Most of them eventually caught a ferry to Greece, but Nichols O’Keefe and a handful of others stayed behind with a stricken bus before flying to join the others. He was promptly detained in Istanbul and deported back to Italy.

He has angered other peaceniks by planning to meet Saddam on his arrival in Baghdad. At least five have returned home rather than deal with him and a Welsh couple have set out to reach the Iraqi capital on their own.

“People have got so fed up with him that they have dropped out,” said Letts. Nichols O’Keefe was dubbed “the messiah” and “Gandhi” by his less-than-enthusiastic fellow travellers. He had warned them any breakdowns “would be the work of the CIA”.

He is being held this weekend in an Italian jail and is facing deportation to the United States. His mother, Pat, who is continuing on the journey to Baghdad, said: “That would be the very worst outcome. It would be a disaster for him.”

Temuge, who is emerging as one of the new leaders of the group, said he thought the deportation was a political action on the part of the Turkish government. But volunteers were yesterday becoming increasingly disillusioned about the trip, its organisers and their chances of ever reaching Iraq.

Grace Trevett, a mother of four from Stroud, Gloucestershire, said: “There has been no democracy at all. Ken just tells people they have to like it or they can f*** off. If they can’t respect us, how are they going to respect the Iraqi people?” A soothing role has been played by Godfrey Meynell, 68, an Old Etonian former high sheriff of Derbyshire and son of a Victoria Cross holder. His wise air is helped by the copy of Plato and His Dialogues by G Lowes Dickinson which he reads in the bus. He admitted, however: “There is a real difference in spirit between the groups.

“Of course we are aware we may get used as propaganda or worse by Saddam Hussein. That is why we are very clear about our mission now so that it can’t be misinterpreted.”

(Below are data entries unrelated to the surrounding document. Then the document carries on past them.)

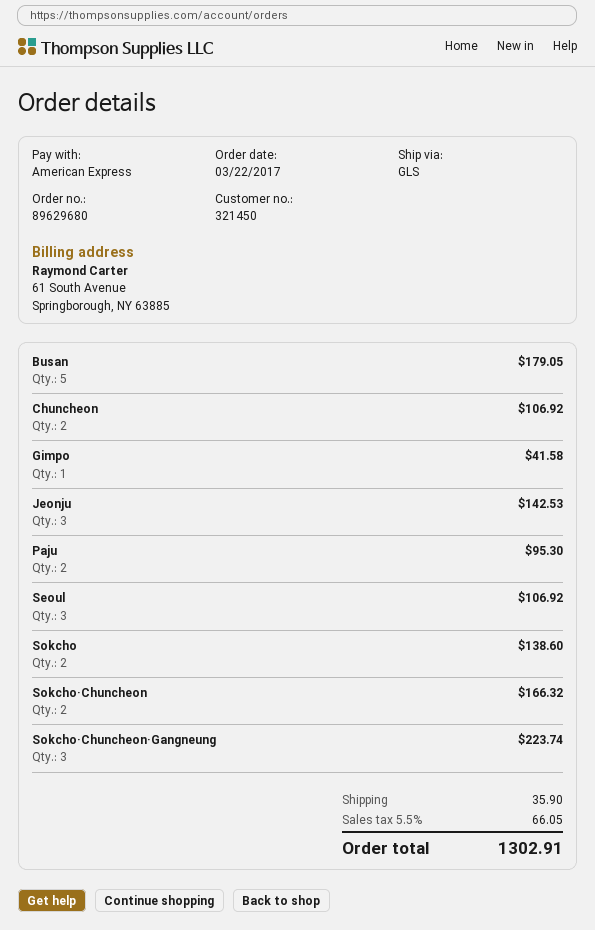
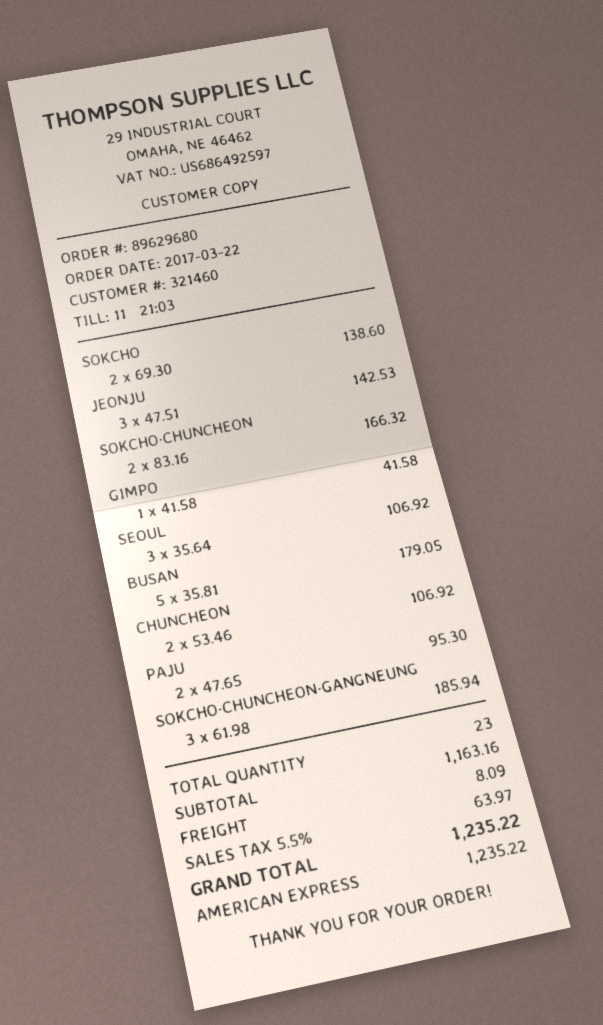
customer number: 321450 -> 321460
Sokcho·Chuncheon·Gangneung: 3 for 223.74 -> 3 for 185.94
shipping: 35.90 -> 8.09
tax: 5.5% = 66.05 -> 5.5% = 63.97
total: 1302.91 -> 1235.22

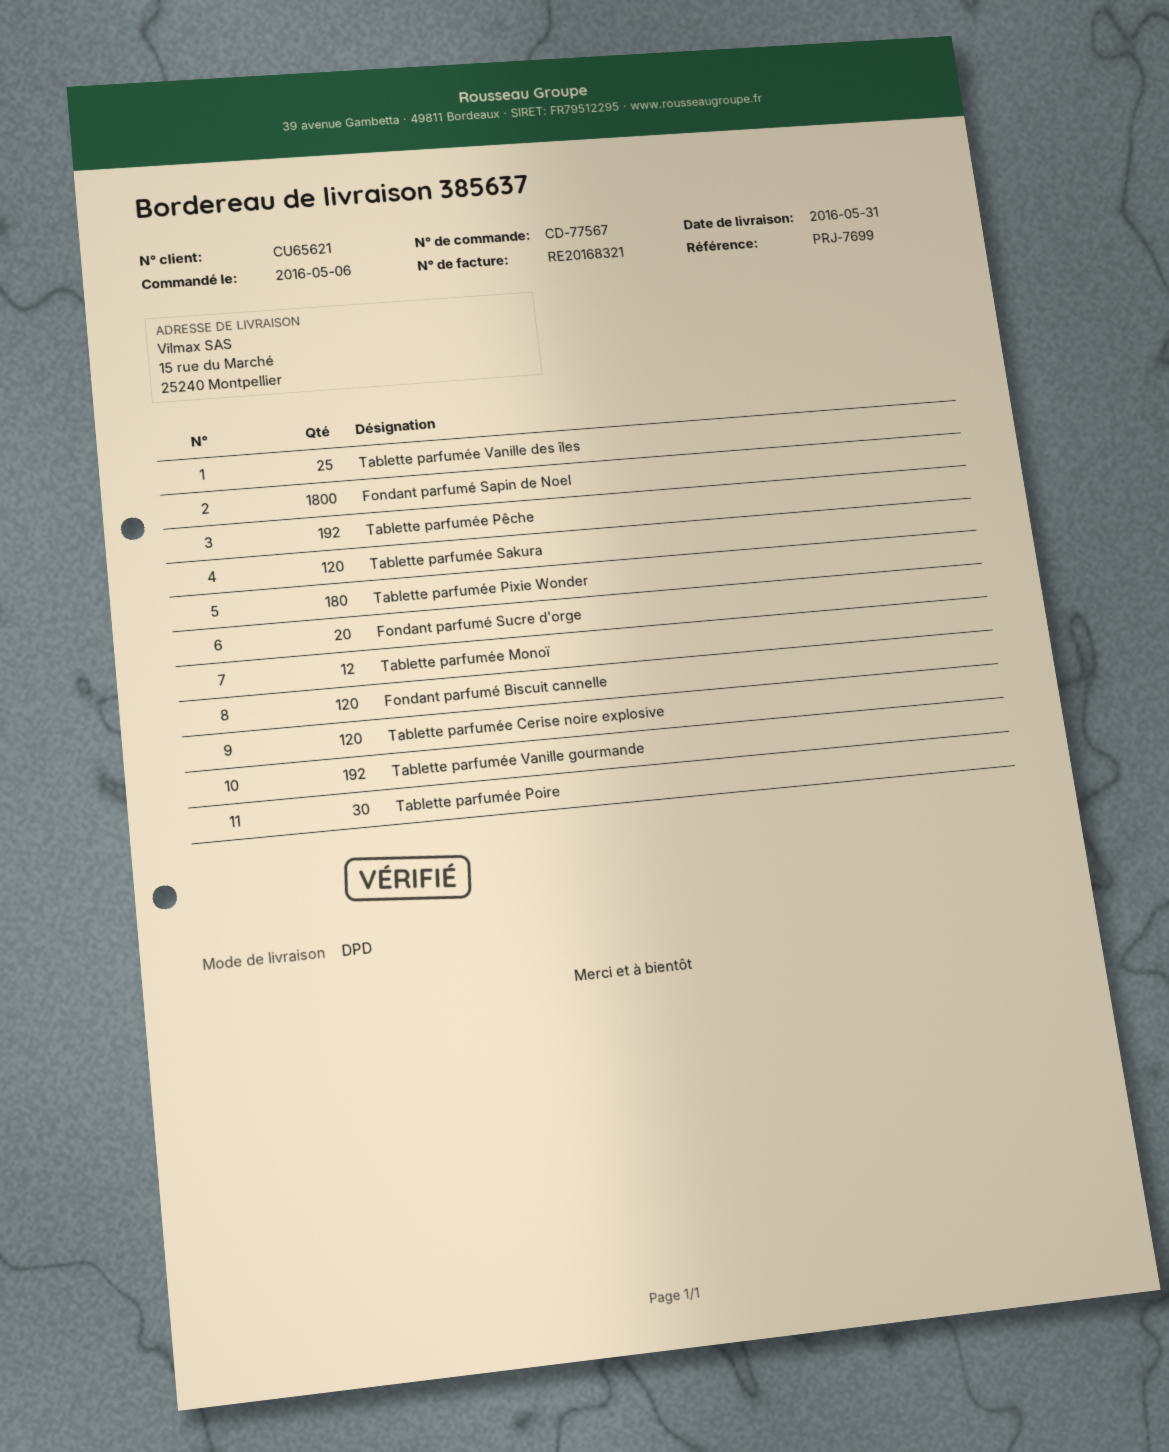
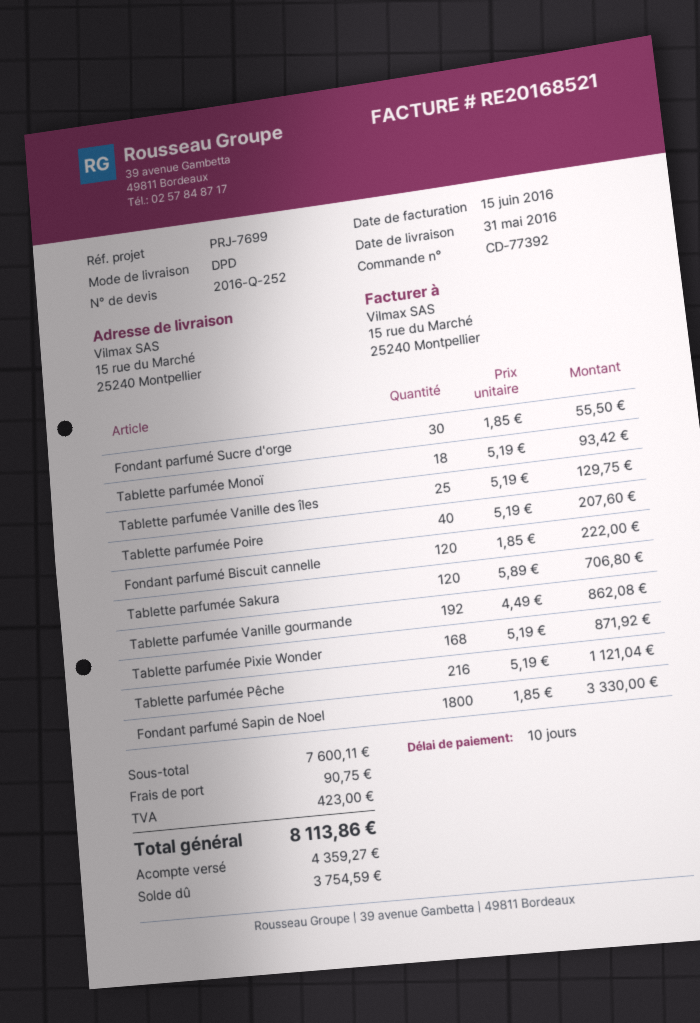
order number: CD-77567 -> CD-77392
invoice number: RE20168321 -> RE20168521
Tablette parfumée Pêche: 192 -> 216
Tablette parfumée Pixie Wonder: 180 -> 168
Fondant parfumé Sucre d'orge: 20 -> 30
Tablette parfumée Monoï: 12 -> 18
Tablette parfumée Cerise noire explosive: 120 -> none
Tablette parfumée Poire: 30 -> 40

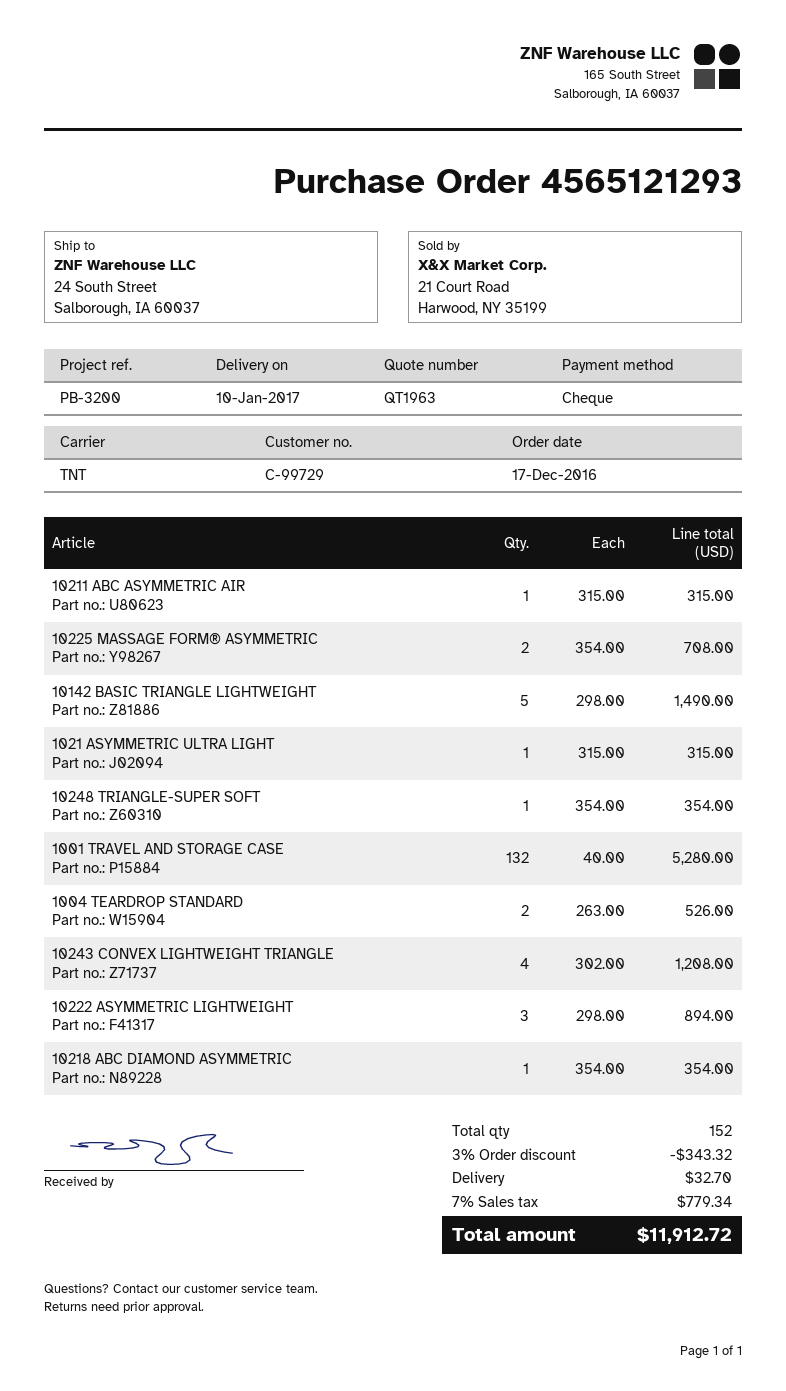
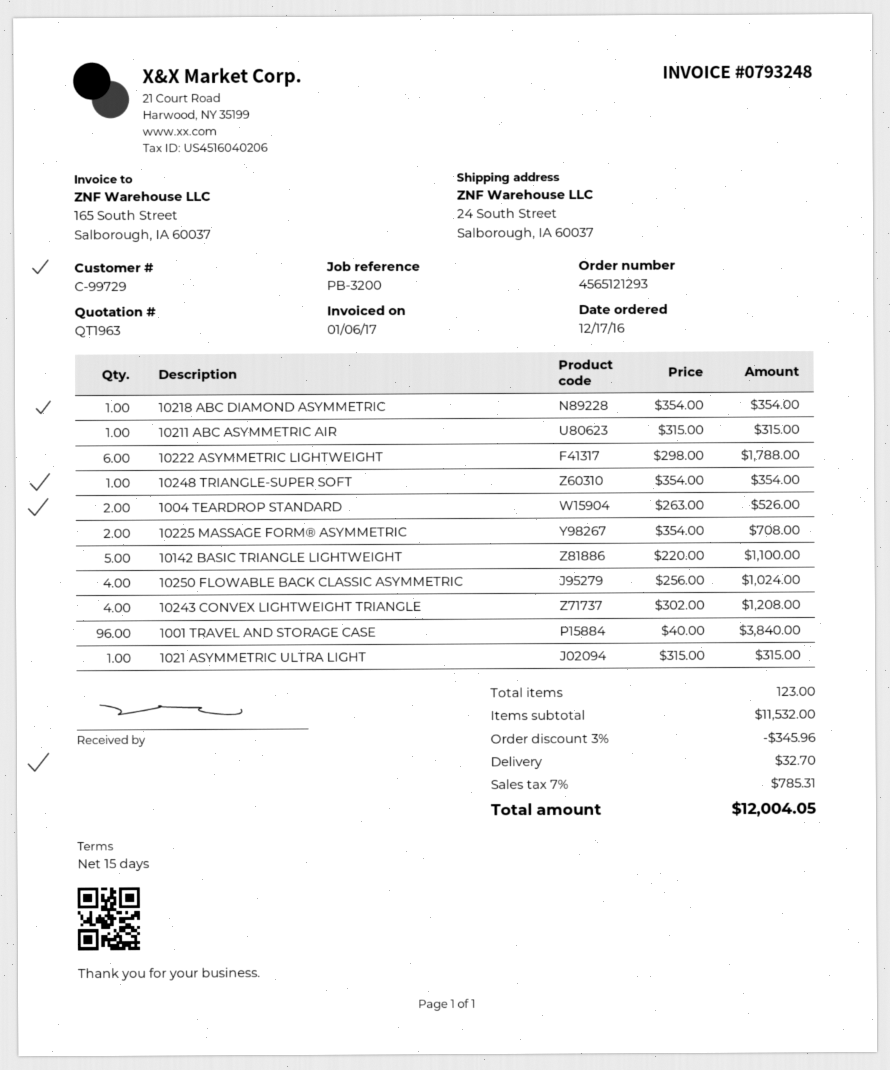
10142 BASIC TRIANGLE LIGHTWEIGHT: 5 x 298.00 = 1490.00 -> 5 x 220.00 = 1100.00
1001 TRAVEL AND STORAGE CASE: 132 x 40.00 = 5280.00 -> 96 x 40.00 = 3840.00
10222 ASYMMETRIC LIGHTWEIGHT: 3 x 298.00 = 894.00 -> 6 x 298.00 = 1788.00
10250 FLOWABLE BACK CLASSIC ASYMMETRIC: none -> 4 x 256.00 = 1024.00
total quantity: 152 -> 123
discount: 3% = 343.32 -> 3% = 345.96
tax: 7% = 779.34 -> 7% = 785.31
total: 11912.72 -> 12004.05

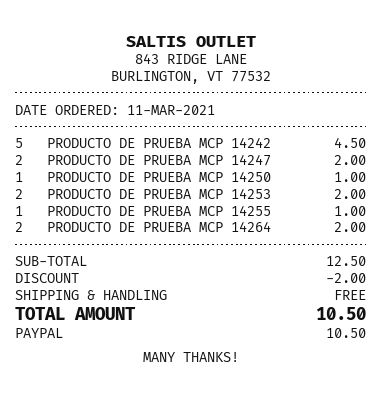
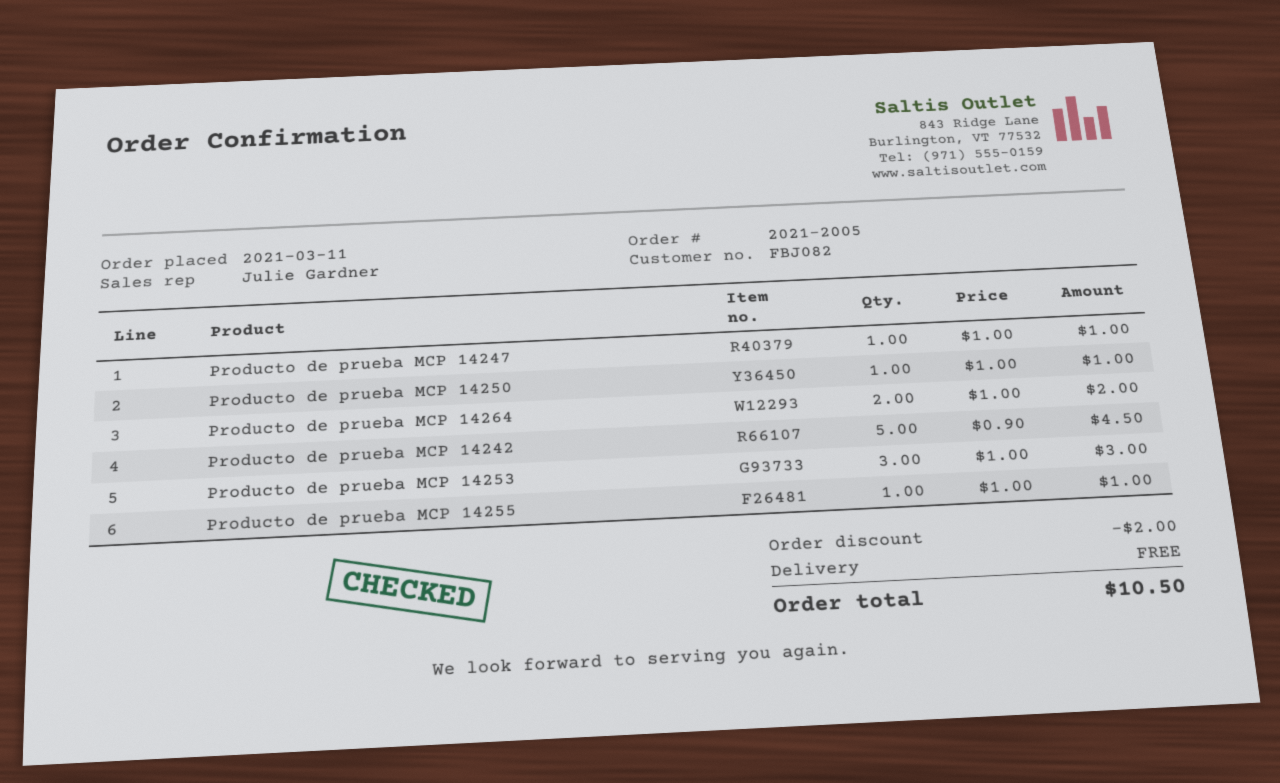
PRODUCTO DE PRUEBA MCP 14247: 2 for 2.00 -> 1 for 1.00
PRODUCTO DE PRUEBA MCP 14253: 2 for 2.00 -> 3 for 3.00

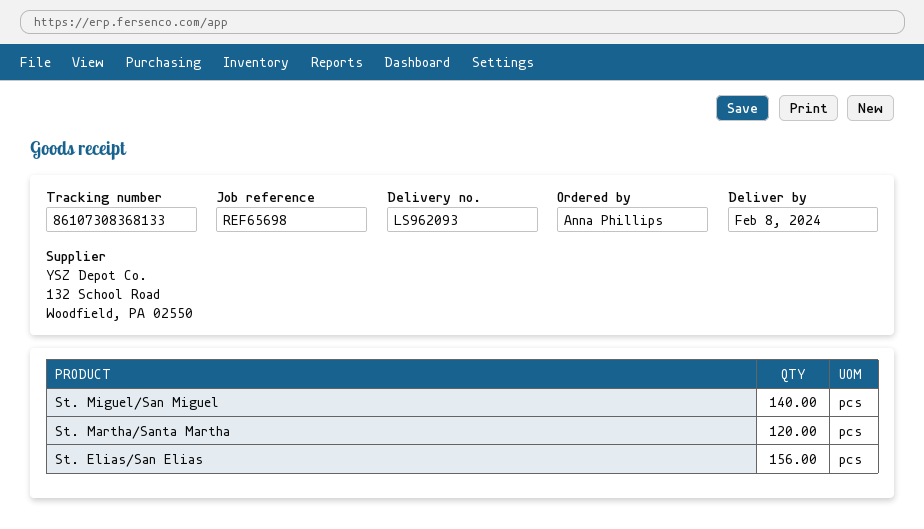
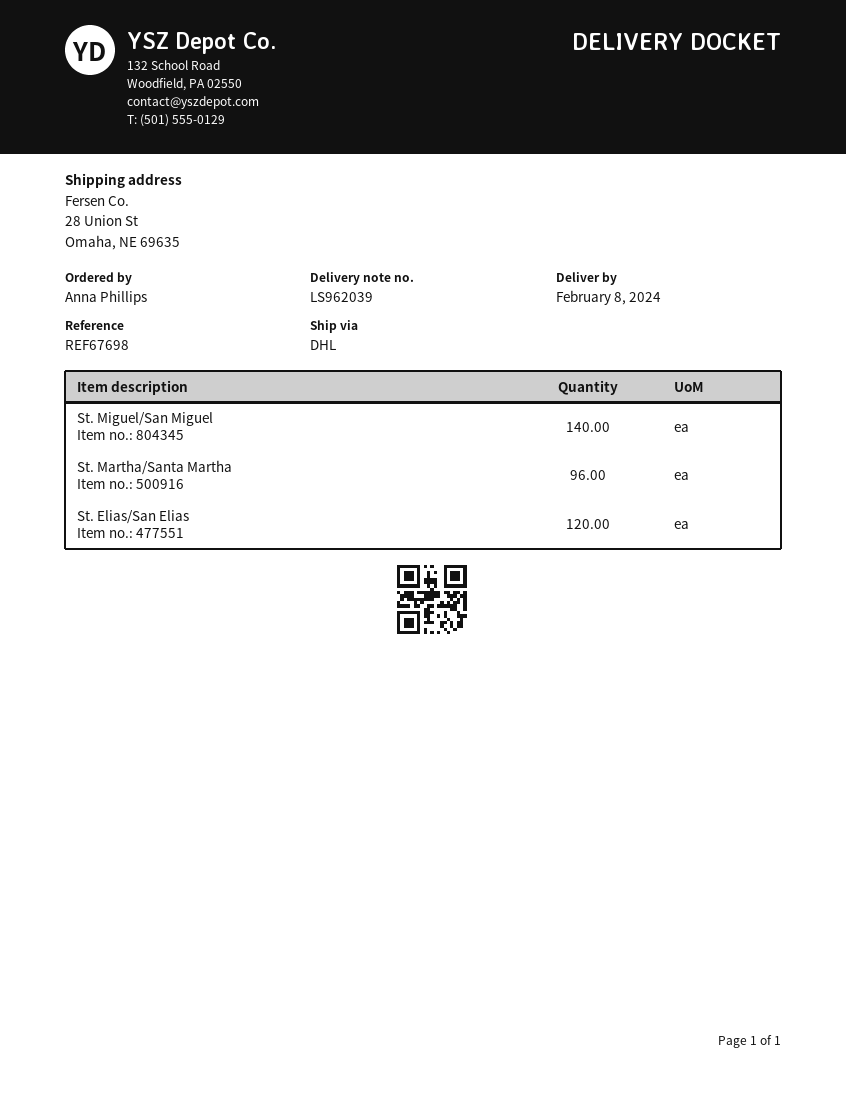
delivery note number: LS962093 -> LS962039
reference: REF65698 -> REF67698
St. Martha/Santa Martha: 120 -> 96
St. Elias/San Elias: 156 -> 120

The group will hope their experience is more fortunate than Meynell’s previous experience of a similar peace convoy. In 1956, he drove a van packed with corned beef to aid Hungarians rising up against the Soviets. The vehicle was stopped at the border.
 
Thier intensions may be pure though misguided I can now almost feel sorry for them. Maybe they will realise it was a bad idea and give up.
 
I hope somebody is filming all of this "peacenik" trip. Can you imagine a documentary on the trials and tribulations of this group. It sounds like the producers of "This is Spinal Tap" are organising the trip. All in order to get to Baghdad, just in time to be blown up. Amazing.
 
To me, it's simply a sign from the powers that be that they should stop, reconsider, and turn back.